In addition, if the acoustic characteristics can be monitored at multiple
locations
along the drill pipe, then the location of the gas influx can be more
accurately
determined and its upward movement can be monitored.
Consequently,
communication of the signals that are indicative of this movement can
facilitate an
operator's decisions as to which control actions should be taken while
drilling is
progressing. Yet further, gas that enters the wellbore at a location that is
above a first
sensor may be detected by one or more sensors above the first sensor, thus
reducing the
chance that an influx will proceed undetected.

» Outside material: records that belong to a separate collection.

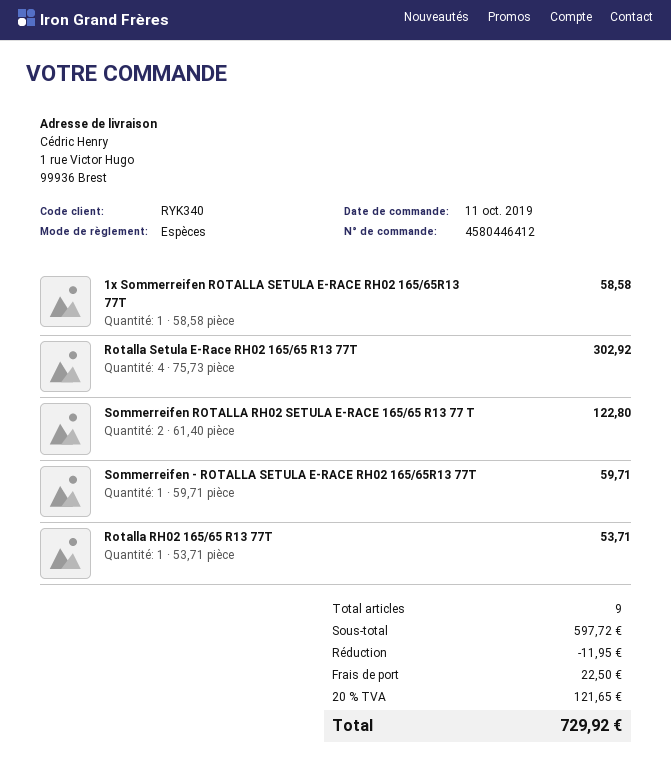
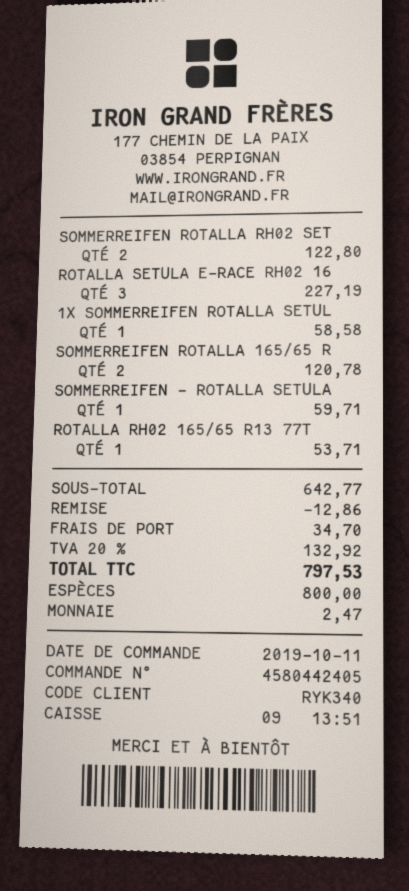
order number: 4580446412 -> 4580442405
Rotalla Setula E-Race RH02 165/65 R13 77T: 4 for 302.92 -> 3 for 227.19
SOMMERREIFEN ROTALLA 165/65 R: none -> 2 for 120.78
subtotal: 597.72 -> 642.77
discount: 11.95 -> 12.86
shipping: 22.50 -> 34.70
tax: 20% = 121.65 -> 20% = 132.92
total: 729.92 -> 797.53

Accordingly, illustrative embodiments of the present disclosure observe
acoustic characteristics of the fluid in the borehole during drilling
operations so that
changes in these characteristics, which may be indicative of an influx of gas
into the
borehole, can be detected in a timely and reliable manner. In accordance with
exemplary implementations, a string of acoustic sensors is positioned on the
drill string
and, optionally or alternatively, on the BHA. These sensors are disposed on
the drill
string and/or the BHA in a manner in which acoustic pulses or vibrations in
the annulus
between the drill pipe and the formation can be sensed. These acoustic pulses
typically
occur at a low frequency (e.g., 1-100 Hertz (Hz)) and are sometimes referred
to as
tubewaves or Stoneley waves. Synchronization of the sensors with respect to
time
enables propagation of these acoustic pulses or vibrations to be detected and
monitored
along the length of the drill string.
Embodiments of the present disclosure provide for communication of
information representative of the observed characteristics to the surface
through the use
of a communication channel that is provided by the drill string. For instance,
in some
implementations, the communication may be provided by modulating the pressure
of
the drilling fluid through generation of an acoustic wave that propagates
upwardly in
the drilling fluid through the center of the drill string (referred to as mud
pulse
telemetry). In other implementations, the communication channel may be
provided
through the use of wired drill pipe (WDP) technology.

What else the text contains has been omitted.